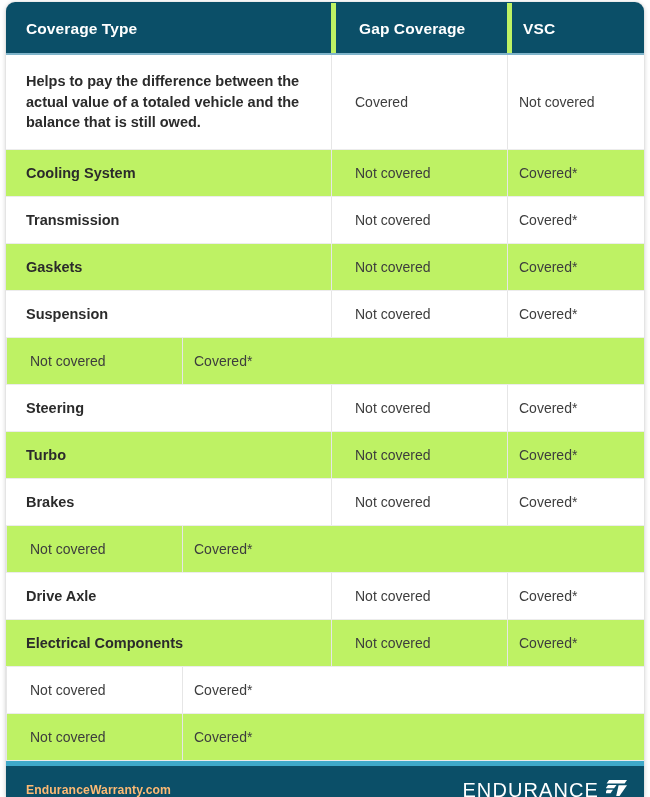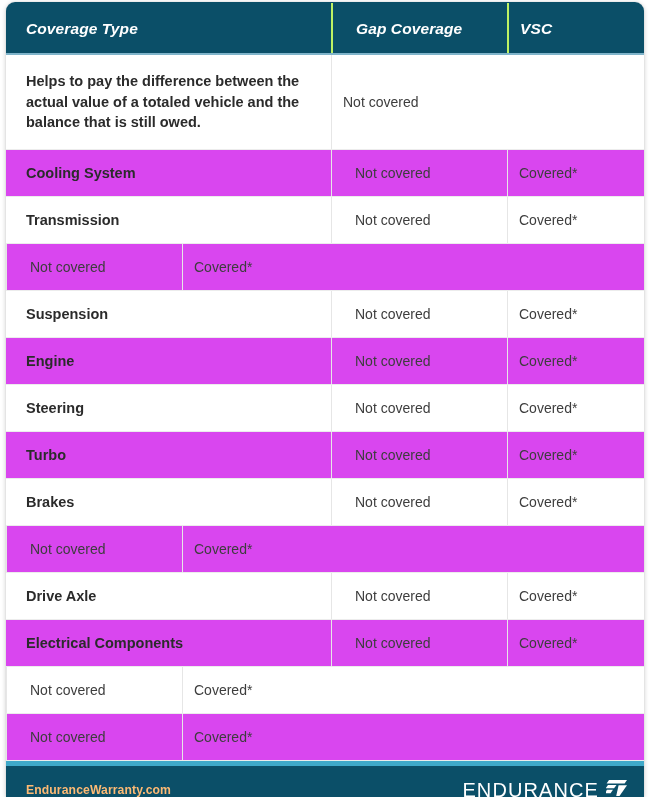"Coverage Type" .thead .col1, .thead .col2, .thead .col3 { font-style: italic -> none }
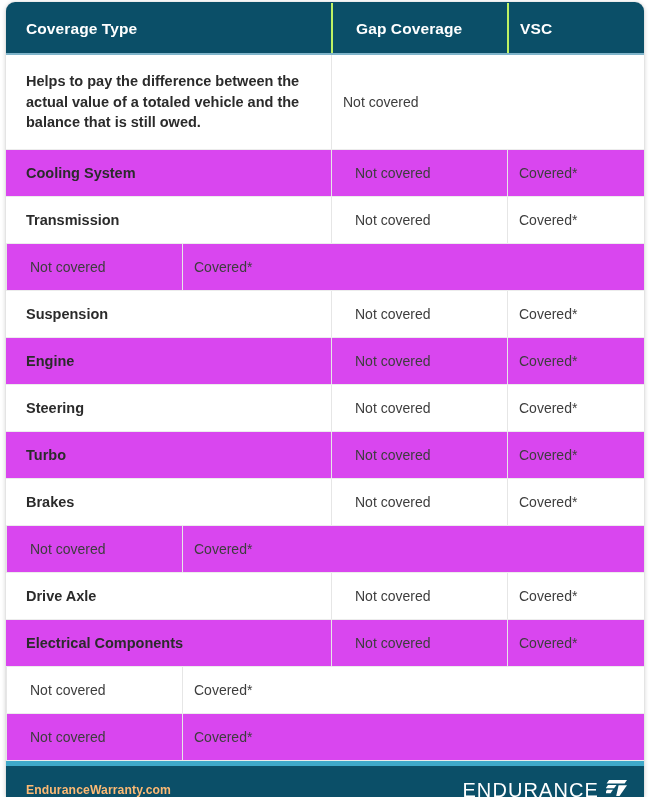"Gap Coverage" .thead .col2, .thead .col3 { border-left: 2px solid #bef264 -> 5px solid #bef264 }
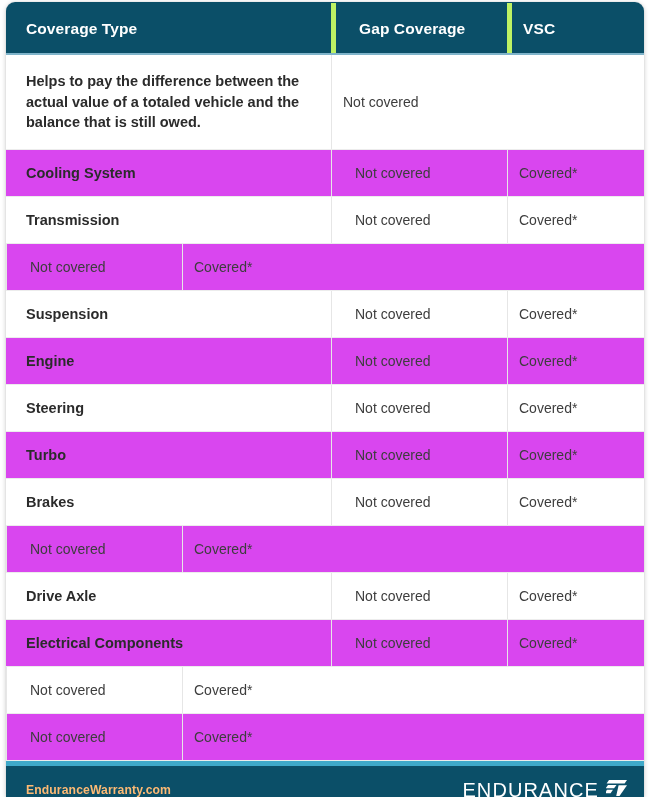"Covered" div.cell { html: none -> <div> <span>Covered</span> </div> }
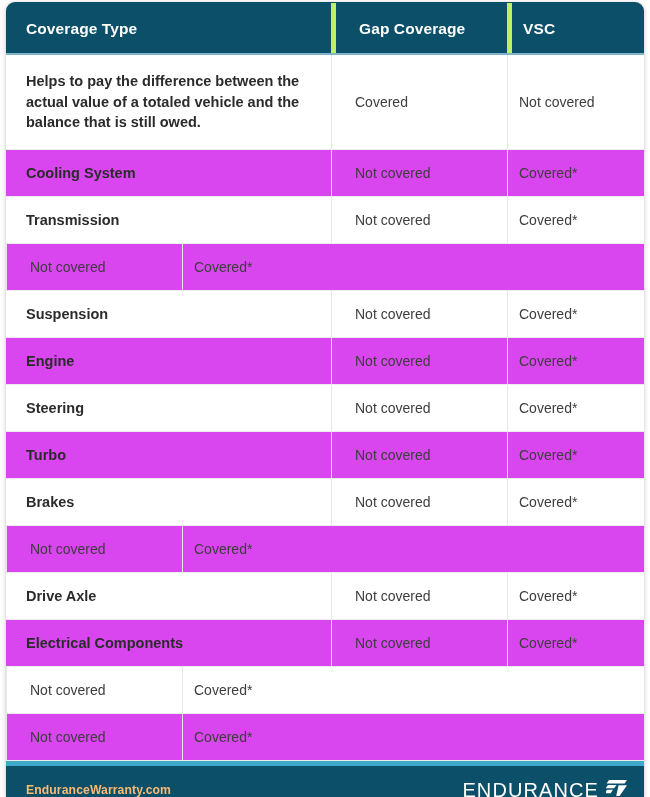"Cooling System" .row.alt { background: #d946ef -> #bef264 }
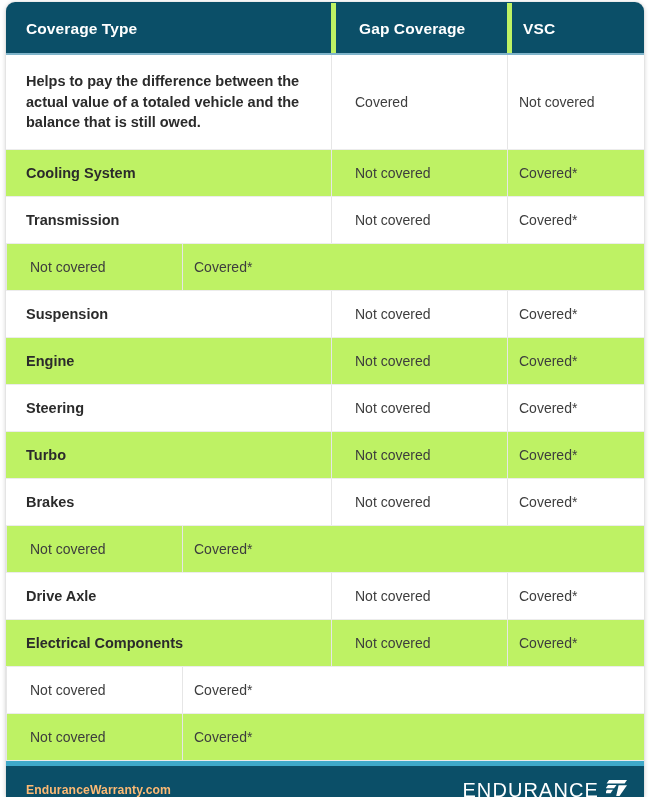"Gaskets" div.cell { html: none -> <div> <span>Gaskets</span> </div> }
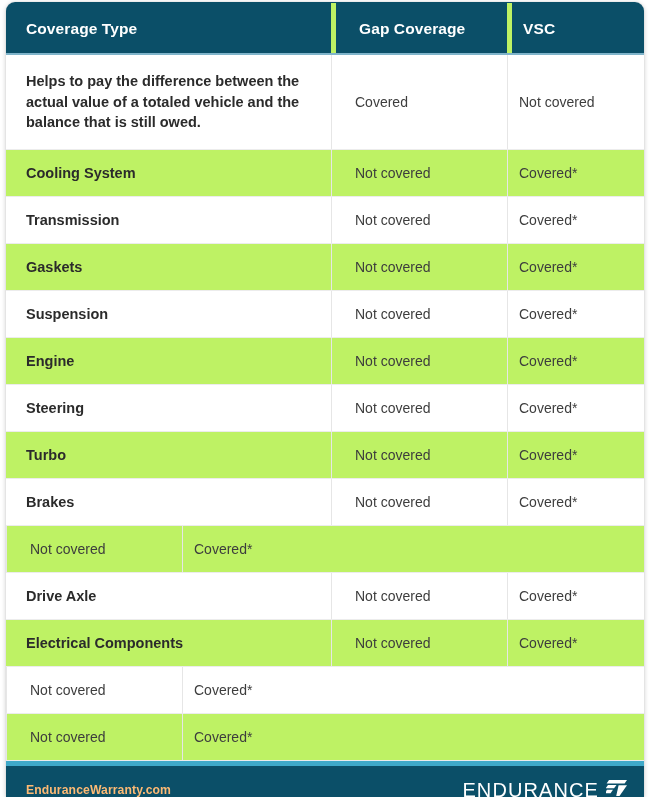"Engine" div.cell { html: <div> <span>Engine</span> </div> -> none }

◆ ◆ ◆

▸ Aim of the task:
Nothing but the lines from the one containing "-> <div> <span>Gaskets</span>" through the end of the listing is to be output, and those lines are to be output exactly, pictures excluded.

▸ Written response:
"Gaskets" div.cell { html: none -> <div> <span>Gaskets</span> </div> }
"Engine" div.cell { html: <div> <span>Engine</span> </div> -> none }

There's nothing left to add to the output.